Erzengin's son would kick and hit her after his return from the perpetrator's home, which a therapist they saw said was a sign of severe trauma. 

A court initially dismissed Erzengin's testimony to Ş.K.’s abuse of not only their child but other kids as well, on the grounds that her testimony wasn't recorded on video.

The perpetrator later reversed a 2017 court order that barred the child from spending the night with their father until he turned seven, even though the mother obtained a report of his abuse the same year from the Istanbul Forensic Medicine Institution. 

After a 15-day stay at his father's house, a school counselor told Erzengin to avoid sending the child to stay with his father, as he "told the most awful things."

"The counselor told us to absolutely not allow him to stay with his father and gave me an official report, which I gave to the judge. The child psychiatrist told me to avoid sending him over there too, he told them horrible stories," Erzengin said. 

The perpetrator launched 16 lawsuits for custody of their son, and led to courts' turning down Erzengin's every petition by questioning her mental capacity, she said. 

"The doctor in Kahramanmaraş made an official report too, but the judge sends me to get a mental examination every time I present a report. I'm reported to be mentally sound. There are six reports of his abuse." 

The perpetrator waged a legal battle on Erzengin with a shocking 32 lawsuits, all of which she says he won; he even managed to win a damages suit for 45,000-liras against the mother. 

"The Adana court decided he couldn't come near my son because of the report of his abuse, he reversed that too. I begged the Kahramanmaraş judge, now the same judge is looking at [the perpetrator's] custody case."

The Kahramanmaraş judge has not only failed to rule against the clearly-documented perpetrator but also failed to provide protection for the child during the custody case, Erzengin added. 

"We'll show the prosecutor and the police [the perpetrator's] threatening messages, we show what was done to my son. The Kahramanmaraş judge still told me off at his doorstep."

The Kahramanmaraş Chief Public Prosecutor's Office granted the perpetrator custody of the survivor, despite having a statement on record where the latter clearly reported his father's repeated abuse, as well as being threatened with a knife to not disclose the assaults. 

A defendant against charges as serious as child sexual abuse should be removed from their post, no matter their title, Erzengin's attorney in the sexual abuse case in Adana, Mert Bilge Demir, said.

"That's where the problem starts, at its core. It makes you question whether justice works correctly," Demir noted.

12 yrs for abuser of child who died from post traumatic heart attack

Separately, a court in the Aegean province of İzmir sentenced a child abuser who led to the ultimate death of the victim to a mere 12 years in prison, prompting public outcry over the short sentence.

Fifty-seven-year-old Tuncay Ç. assaulted nine-year-old Yağmur K. on July 29, 2016 in İzmir's Bornova district, which the survivor reported to her mother immediately after.
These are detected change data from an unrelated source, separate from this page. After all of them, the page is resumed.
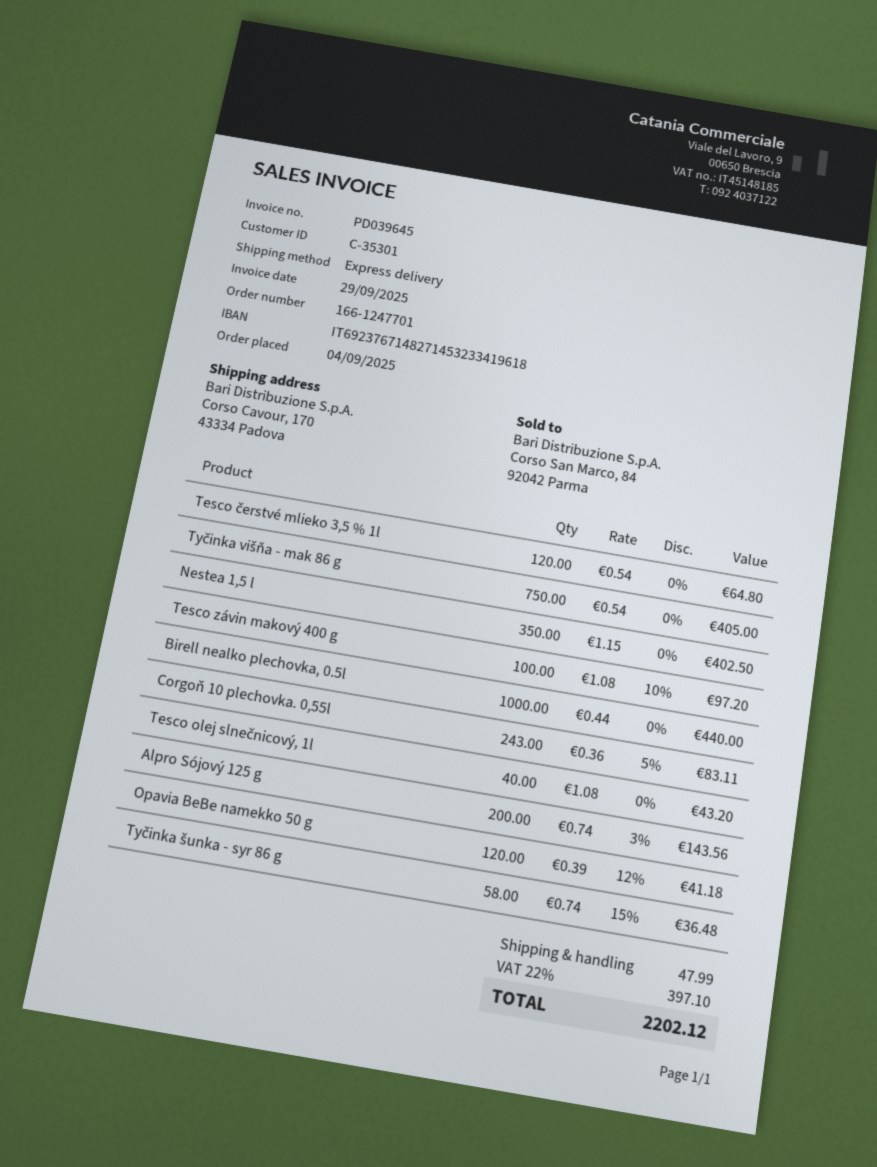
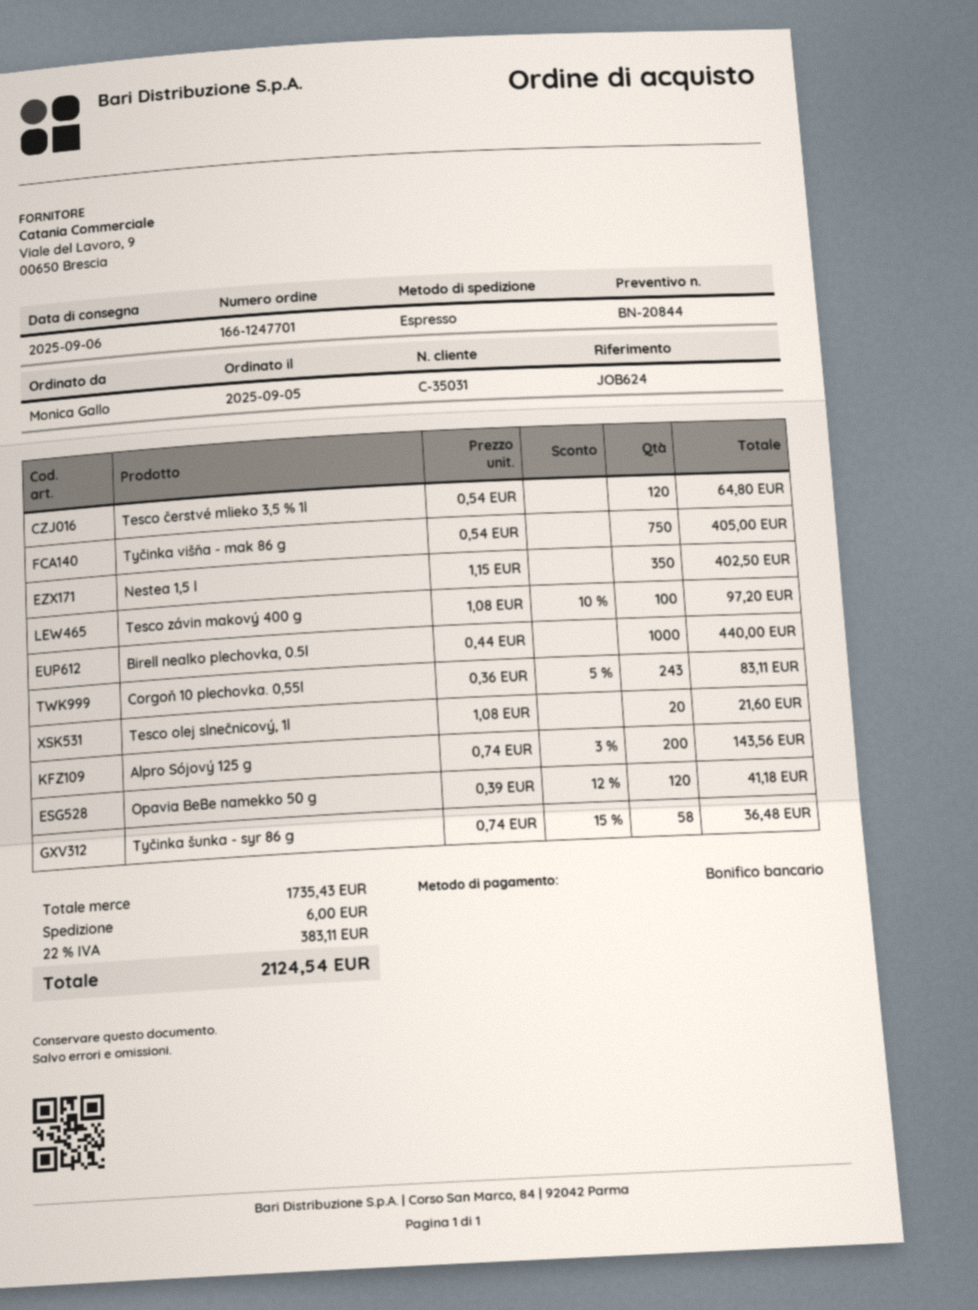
order date: 2025-09-04 -> 2025-09-05
customer number: C-35301 -> C-35031
Tesco olej slnečnicový, 1l: 40 x 1.08 = 43.20 -> 20 x 1.08 = 21.60
shipping: 47.99 -> 6.00
tax: 22% = 397.10 -> 22% = 383.11
total: 2202.12 -> 2124.54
Tragically, the survivor died of a heart attack brought on by stress two days before the first hearing in the lawsuit against perpetrator Tuncay Ç. on Nov. 21, 2016. 

Tuncay Ç. was also accused of assaulting two children in the Aegean province of Muğla later on but received a mere 12-year prison sentence on Dec. 14. 

Aegean correspondent for the daily Cumhuriyet, Tuncay Mollaveisoğlu noted that Yağmur K's death was partly the responsibility of the Turkish judiciary system.

"Aren't those who brought that poor child face-to-face with that pervert responsible?!" Mollaveisoğlu wrote.